Measuring 8’ 1¼ ” x 19’ 10”, the immensely dynamic “Mural” is the largest painting Pollock ever created and it continues to cast a long shadow over the course of American art down to the present day. “Mural” established a new sense of epic scale, gesture, bold colourism and audacity for the incipient Abstract Expressionist movement, anticipating the classic “poured” abstractions that Pollock began just four years later.

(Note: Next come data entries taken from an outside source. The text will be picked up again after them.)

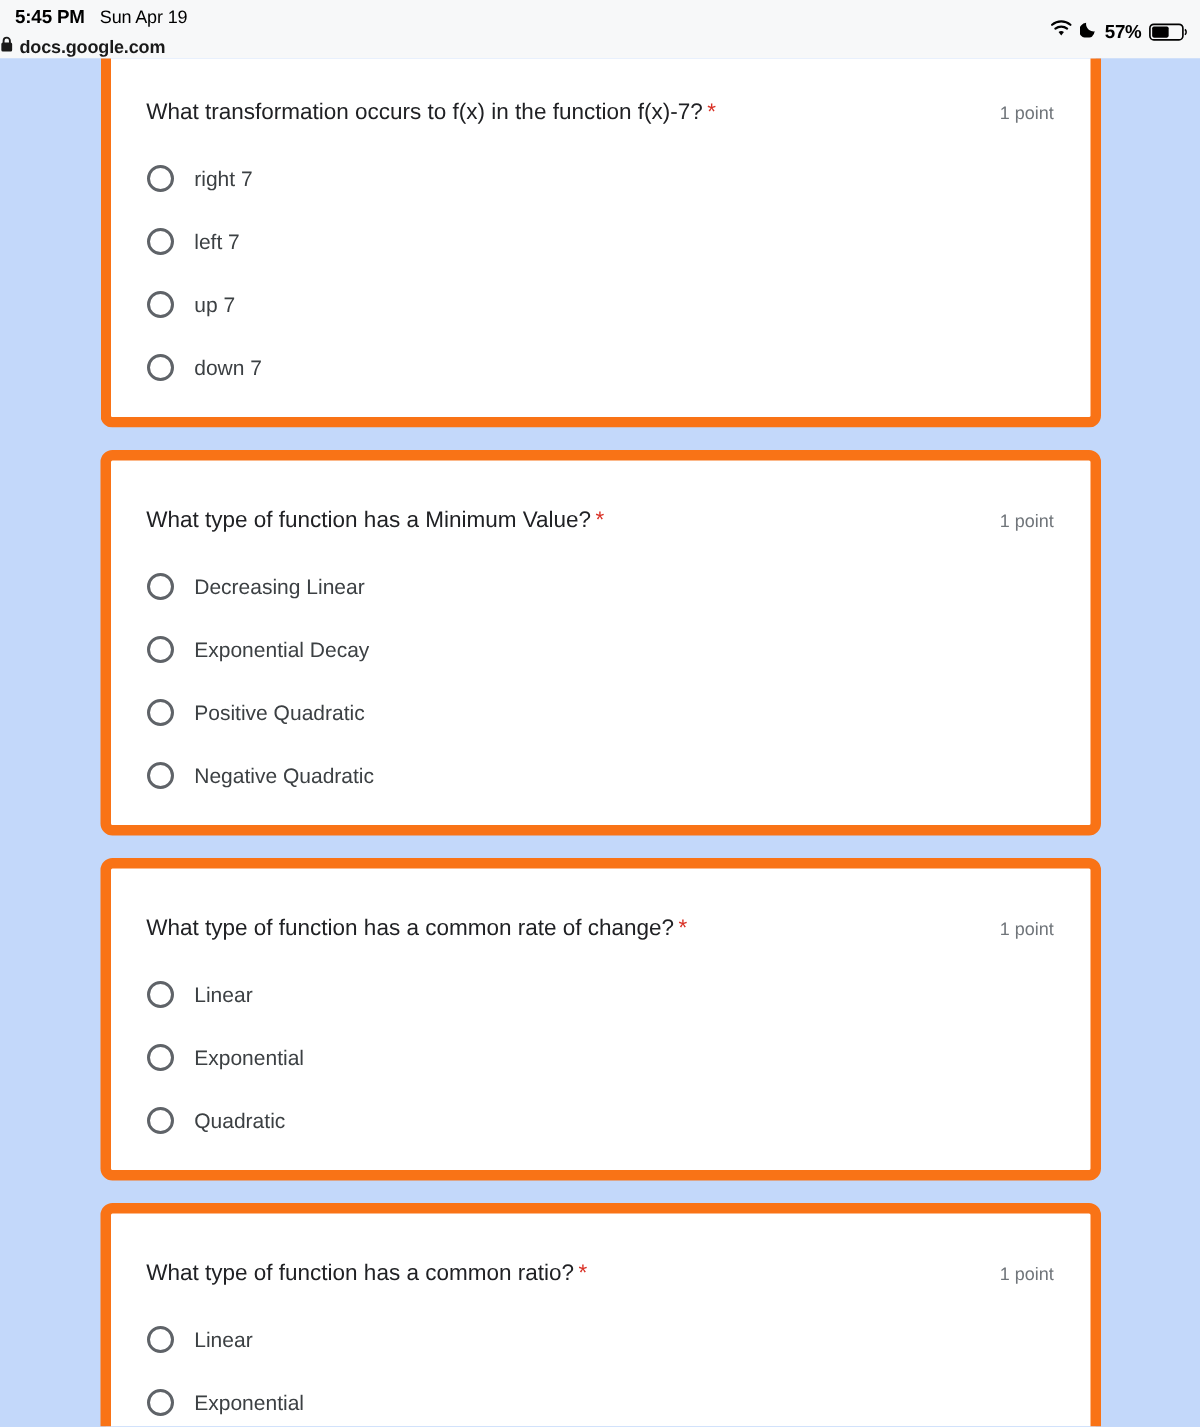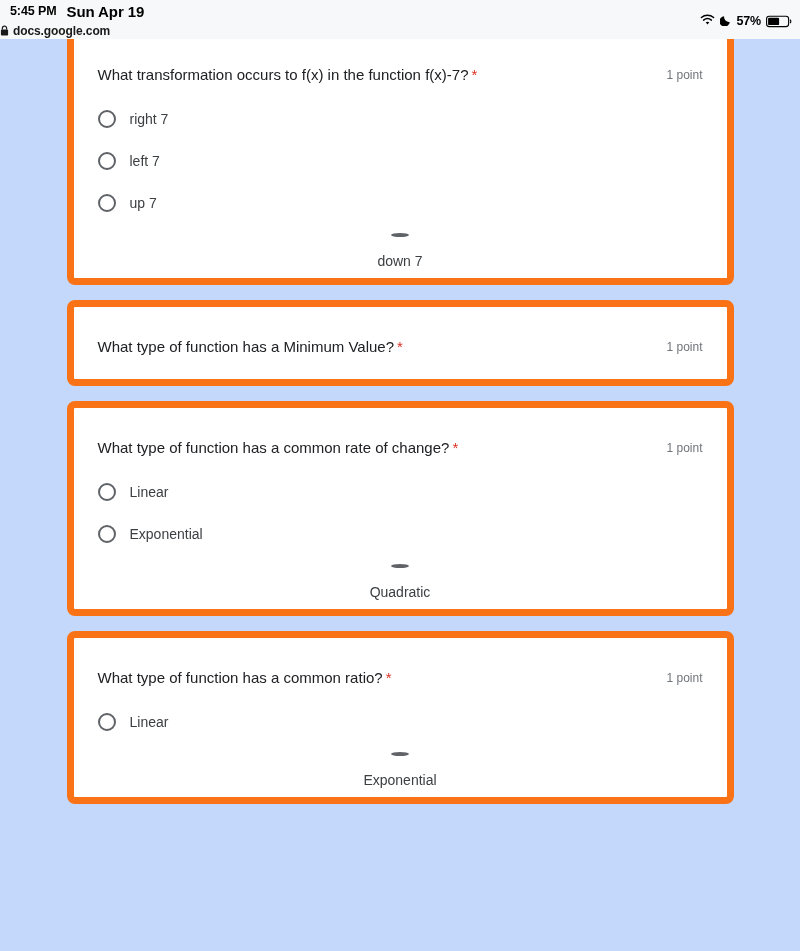"Sun Apr 19" .status-date { font-size: 15px -> 12px; font-weight: bold -> normal }
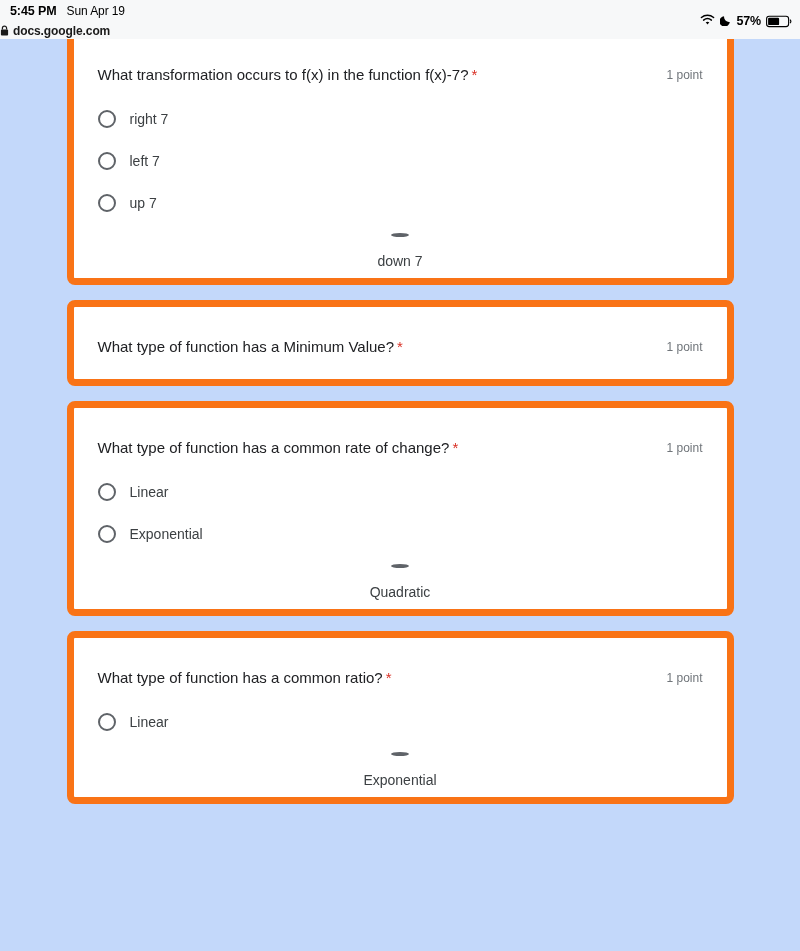"down 7" .option-row:last-child { flex-direction: column -> none }
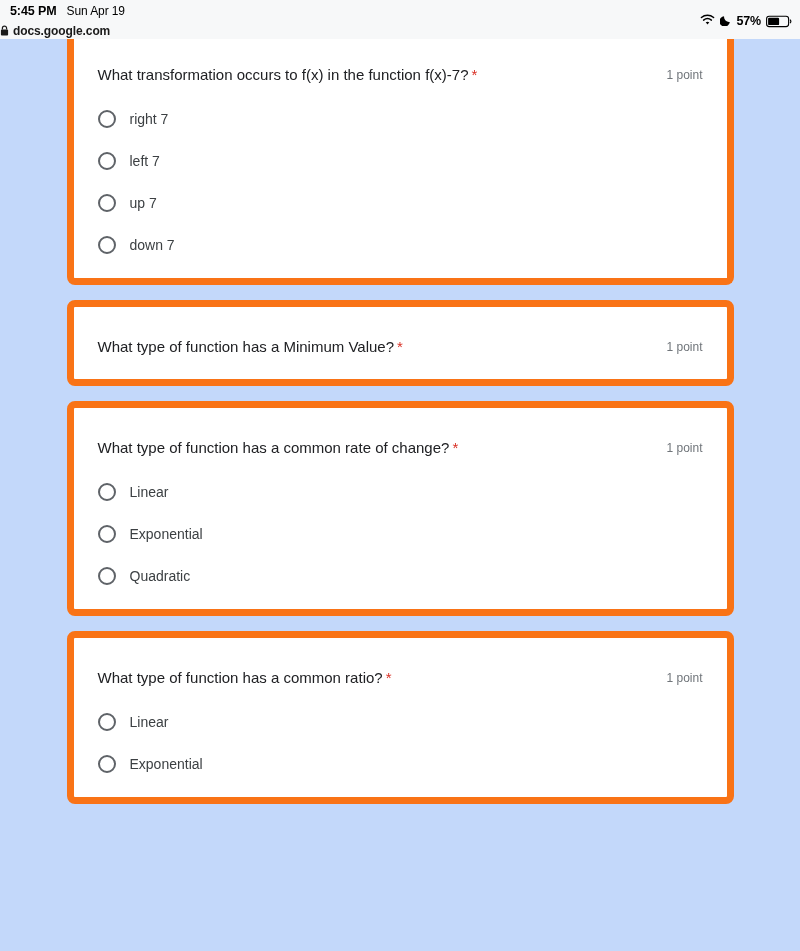"Decreasing Linear" div.options { html: none -> <div> <div> <span></span> <span>Decreasing Linear</span> </div> <div> <span></span> <span>Exponential Decay</span> </div> <div> <span></span> <span>Positive Quadratic</span> </div> <div> <span></span> <span>Negative Quadratic</span> </div> </div> }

Setting “Mural” into context, the selection includes several other Pollock canvases of the wartime period, including the enigmatic “Portrait of H.M.”, as well as works by Krasner (Pollock’s wife), David Smith, and Motherwell, whose Elegy to the Spanish Republic No. 126 (1965-75) was specifically conceived as a homage to Pollock’s towering painterly panorama. Crucially, the selection also sheds new light on Pollock’s relationship to photography, especially during the World War II era. At that time, such photographers as Herbert Matter, Barbara Morgan, Aaron Siskind, and Gjon Mili explored an imagery of rapid movement and Pollock certainly knew their work. In sum, “Mural” embodied what Pollock later described as him key aim to make visible “energy and motion.”

Peggy Guggenheim, the leading collector of modern art in New York during the 1940s, was eager to showcase in her Manhattan townhouse a symbol of support for the new American brand of art she was beginning to champion in her Art of This Century gallery. Consequently, she commissioned Pollock to create a mural for the entrance hall of her apartment. At the suggestion of Guggenheim’s friend and advisor Marcel Duchamp, it was painted on canvas, not the wall itself, so it would be, unlike many previous American murals, portable.

Pollock wrote of his commission that it was “...with no strings as to what or how I paint it. I am going to paint it in oil on canvas. They are giving me a show November 16 and I want to have the painting finished for the show. I’ve had to tear out the partition between the front and middle room to get the damned thing up. I have it stretched now. It looks pretty big, but exciting as all hell.”

When Guggenheim decided to move back to Europe in 1947, she wanted to give the painting to an institution that she felt shared her approach to art and artists. Guggenheim, recognizing the significance of the university’s forward-thinking studio art program, wrote to Prof. Lester Longman, head of the University of Iowa School of Art and Art History, in 1948. Finally, in 1951, the painting arrived in Iowa.

Approximately half of the art works come from the collection of the UIMA. Other loans come from institutions such as the Museum of Modern Art, the Peggy Guggenheim Collection, Venice, and the Kunsthalle Bielefeld, as well as private collectors.“Jackson Pollock’s ‘Mural’: Energy Made Visible” arrives in Germany from its presentation at the Peggy Guggenheim Collection in Italy this summer. After its sojourn in Berlin, the exhibition will travel to the Museo Picasso in Málaga, Spain in 2016.

The exhibition tour is accompanied by a fully-illustrated book by David Anfam, published by Thames & Hudson.